La Serbia è governata dal 2012 dal Partito Progressista Serbo (SNS) formazione politica di centrodestra fondata da Aleksandar Vučić, attuale presidente della Serbia, che resta di fatto leader indiscusso del partito. Vučić è alla guida del paese dal 2014, prima come Primo Ministro e poi dal 2017 come Presidente. Da quando è salito al potere la democrazia serba è scivolata verso l’autoritarismo, parallelamente ad un declino della libertà di stampa e delle libertà civili. Capo del governo è dal 2017 Ana Brnabić, che guida una coalizione di maggioranza formata dal Partito Progressista Serbo e dal Partito Socialista Serbo (SPS), quello che negli anni ’90 era il partito di Slobodan Milosevic. Nelle elezioni parlamentari del 2022 , il SNS, che si presenta in una lista assieme a piccoli partiti alleati, ha perso la maggioranza parlamentare che deteneva dal 2014, mentre i principali partiti di opposizione, tra i quali il Partito Democratico (DS), di centrosinistra, che avevano boicottato le precedenti elezioni del 2020, sono tornati all’Assemblea nazionale. L’ alleanza europeista Uniti per la Vittoria della Serbia, della quale faceva parte il Partito Democratico e che si era classificata seconda come numero di voti e seggi, è stata tuttavia sciolta poco dopo le elezioni.

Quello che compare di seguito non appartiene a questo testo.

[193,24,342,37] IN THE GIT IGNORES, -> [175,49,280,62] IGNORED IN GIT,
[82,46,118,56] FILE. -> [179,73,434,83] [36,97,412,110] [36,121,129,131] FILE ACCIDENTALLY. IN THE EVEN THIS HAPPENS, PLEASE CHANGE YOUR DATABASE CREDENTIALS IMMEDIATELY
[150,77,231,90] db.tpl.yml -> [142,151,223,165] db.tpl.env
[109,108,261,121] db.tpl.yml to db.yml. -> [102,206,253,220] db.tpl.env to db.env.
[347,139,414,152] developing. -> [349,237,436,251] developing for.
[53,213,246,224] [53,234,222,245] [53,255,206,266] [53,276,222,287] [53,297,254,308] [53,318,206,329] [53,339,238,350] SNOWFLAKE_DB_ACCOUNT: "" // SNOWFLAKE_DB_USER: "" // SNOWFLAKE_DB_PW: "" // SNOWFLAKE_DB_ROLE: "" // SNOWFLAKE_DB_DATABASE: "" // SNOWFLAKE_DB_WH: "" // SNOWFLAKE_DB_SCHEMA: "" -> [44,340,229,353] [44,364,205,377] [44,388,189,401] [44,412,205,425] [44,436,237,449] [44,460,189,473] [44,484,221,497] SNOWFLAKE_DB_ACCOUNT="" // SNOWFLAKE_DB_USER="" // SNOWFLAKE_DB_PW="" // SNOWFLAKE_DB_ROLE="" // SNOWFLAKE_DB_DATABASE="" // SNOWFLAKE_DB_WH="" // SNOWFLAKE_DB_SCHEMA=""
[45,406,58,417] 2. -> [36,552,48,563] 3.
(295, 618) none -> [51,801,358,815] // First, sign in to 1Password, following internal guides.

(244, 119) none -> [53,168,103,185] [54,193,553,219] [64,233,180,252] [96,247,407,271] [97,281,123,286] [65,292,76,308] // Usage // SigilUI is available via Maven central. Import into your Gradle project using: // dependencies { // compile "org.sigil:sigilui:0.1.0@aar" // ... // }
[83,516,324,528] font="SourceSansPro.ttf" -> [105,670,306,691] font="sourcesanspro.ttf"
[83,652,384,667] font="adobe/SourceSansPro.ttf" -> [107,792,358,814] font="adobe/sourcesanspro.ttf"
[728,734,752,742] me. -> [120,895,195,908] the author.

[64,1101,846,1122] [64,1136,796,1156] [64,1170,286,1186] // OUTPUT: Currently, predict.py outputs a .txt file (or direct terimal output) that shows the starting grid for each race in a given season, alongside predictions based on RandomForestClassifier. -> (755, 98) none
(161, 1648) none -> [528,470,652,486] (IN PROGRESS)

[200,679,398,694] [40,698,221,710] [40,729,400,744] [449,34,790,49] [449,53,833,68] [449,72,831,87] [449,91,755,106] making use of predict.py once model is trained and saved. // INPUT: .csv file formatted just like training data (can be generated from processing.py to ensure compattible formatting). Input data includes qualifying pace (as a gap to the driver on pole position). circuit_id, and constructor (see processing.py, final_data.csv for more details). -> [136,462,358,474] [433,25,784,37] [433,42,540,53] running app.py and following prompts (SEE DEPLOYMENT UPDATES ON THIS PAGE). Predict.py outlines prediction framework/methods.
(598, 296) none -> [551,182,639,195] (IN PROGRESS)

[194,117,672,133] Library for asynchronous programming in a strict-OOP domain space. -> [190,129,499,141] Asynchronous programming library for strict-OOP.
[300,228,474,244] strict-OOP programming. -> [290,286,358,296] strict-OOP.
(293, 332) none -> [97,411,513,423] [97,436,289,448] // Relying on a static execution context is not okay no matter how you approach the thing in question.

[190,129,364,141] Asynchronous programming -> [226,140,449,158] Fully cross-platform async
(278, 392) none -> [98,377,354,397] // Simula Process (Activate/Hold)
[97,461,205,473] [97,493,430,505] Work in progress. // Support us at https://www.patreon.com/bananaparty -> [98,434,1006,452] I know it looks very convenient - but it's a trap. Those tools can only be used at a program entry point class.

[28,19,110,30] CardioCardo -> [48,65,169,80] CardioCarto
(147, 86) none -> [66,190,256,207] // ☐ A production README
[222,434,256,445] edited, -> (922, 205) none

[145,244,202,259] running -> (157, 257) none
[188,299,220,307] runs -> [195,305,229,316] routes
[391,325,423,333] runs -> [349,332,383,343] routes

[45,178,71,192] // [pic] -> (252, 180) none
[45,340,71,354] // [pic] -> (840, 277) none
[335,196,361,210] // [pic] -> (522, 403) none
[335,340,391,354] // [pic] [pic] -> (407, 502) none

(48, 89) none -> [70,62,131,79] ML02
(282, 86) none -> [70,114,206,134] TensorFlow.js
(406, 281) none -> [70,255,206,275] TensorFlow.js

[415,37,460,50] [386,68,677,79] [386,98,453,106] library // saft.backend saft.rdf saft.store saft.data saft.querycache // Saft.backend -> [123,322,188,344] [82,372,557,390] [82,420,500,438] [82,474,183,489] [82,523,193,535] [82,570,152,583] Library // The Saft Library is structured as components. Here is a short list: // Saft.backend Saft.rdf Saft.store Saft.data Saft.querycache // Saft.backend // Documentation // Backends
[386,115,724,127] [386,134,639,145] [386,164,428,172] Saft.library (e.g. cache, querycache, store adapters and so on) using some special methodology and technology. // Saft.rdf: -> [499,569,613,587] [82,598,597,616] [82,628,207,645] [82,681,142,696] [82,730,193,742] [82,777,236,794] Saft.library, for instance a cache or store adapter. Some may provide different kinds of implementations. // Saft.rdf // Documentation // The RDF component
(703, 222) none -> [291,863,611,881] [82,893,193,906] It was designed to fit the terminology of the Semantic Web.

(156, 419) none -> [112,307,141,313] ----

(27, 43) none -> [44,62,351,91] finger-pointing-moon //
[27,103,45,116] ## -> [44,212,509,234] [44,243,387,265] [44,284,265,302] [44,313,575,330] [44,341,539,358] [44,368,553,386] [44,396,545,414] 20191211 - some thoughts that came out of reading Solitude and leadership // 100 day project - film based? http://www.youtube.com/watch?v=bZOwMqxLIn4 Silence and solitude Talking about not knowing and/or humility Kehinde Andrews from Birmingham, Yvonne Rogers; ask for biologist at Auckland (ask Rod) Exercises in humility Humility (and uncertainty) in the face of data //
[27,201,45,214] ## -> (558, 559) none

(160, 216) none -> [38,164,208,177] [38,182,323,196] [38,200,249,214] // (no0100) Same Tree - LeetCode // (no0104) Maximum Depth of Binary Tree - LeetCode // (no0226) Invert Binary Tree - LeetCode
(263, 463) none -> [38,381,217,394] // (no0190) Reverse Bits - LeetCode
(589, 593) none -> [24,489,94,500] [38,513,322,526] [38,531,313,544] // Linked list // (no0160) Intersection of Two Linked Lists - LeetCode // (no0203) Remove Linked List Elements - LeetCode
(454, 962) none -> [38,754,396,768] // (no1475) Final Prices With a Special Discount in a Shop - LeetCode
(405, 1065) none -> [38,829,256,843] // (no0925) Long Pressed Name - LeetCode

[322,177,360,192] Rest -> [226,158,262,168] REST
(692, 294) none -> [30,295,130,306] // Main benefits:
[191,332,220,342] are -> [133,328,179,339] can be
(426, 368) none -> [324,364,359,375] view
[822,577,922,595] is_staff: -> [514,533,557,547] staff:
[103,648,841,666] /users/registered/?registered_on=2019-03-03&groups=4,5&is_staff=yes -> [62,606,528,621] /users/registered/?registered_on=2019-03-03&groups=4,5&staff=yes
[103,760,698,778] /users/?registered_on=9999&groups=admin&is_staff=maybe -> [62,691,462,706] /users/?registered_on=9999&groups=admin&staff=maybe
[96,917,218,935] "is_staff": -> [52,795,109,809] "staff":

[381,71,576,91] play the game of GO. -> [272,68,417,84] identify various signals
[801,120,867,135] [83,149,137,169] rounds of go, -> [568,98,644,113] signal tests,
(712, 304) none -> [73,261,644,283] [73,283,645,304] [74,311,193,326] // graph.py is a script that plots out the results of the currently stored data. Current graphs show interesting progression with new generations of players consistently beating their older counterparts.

Il governo di Ana Brnabić, subito dopo le elezioni dello scorso anno, è stato coinvolto nella crisi del Kosovo settentrionale, scatenato da una diatriba tra il governo del Kosovo e la minoranza serba sulla validità delle patenti e delle targhe automobilistiche serbe. Ci sono stati scontri violenti nel nord del Kosovo, che hanno portato al boicottaggio da parte delle minoranza serbe delle elezioni amministrative dello scorso aprile. Il risultato è stato che nei comuni a maggioranza serba si sono insediati sindaci di etnia albanese elessi da una piccola minoranza degli elettori, il che ha portato a nuove violenze, sfociate nell’assalto del 29 maggio contro le truppe NATO della KFOR e il ferimento di vari soldati italiani che ne facevano parte.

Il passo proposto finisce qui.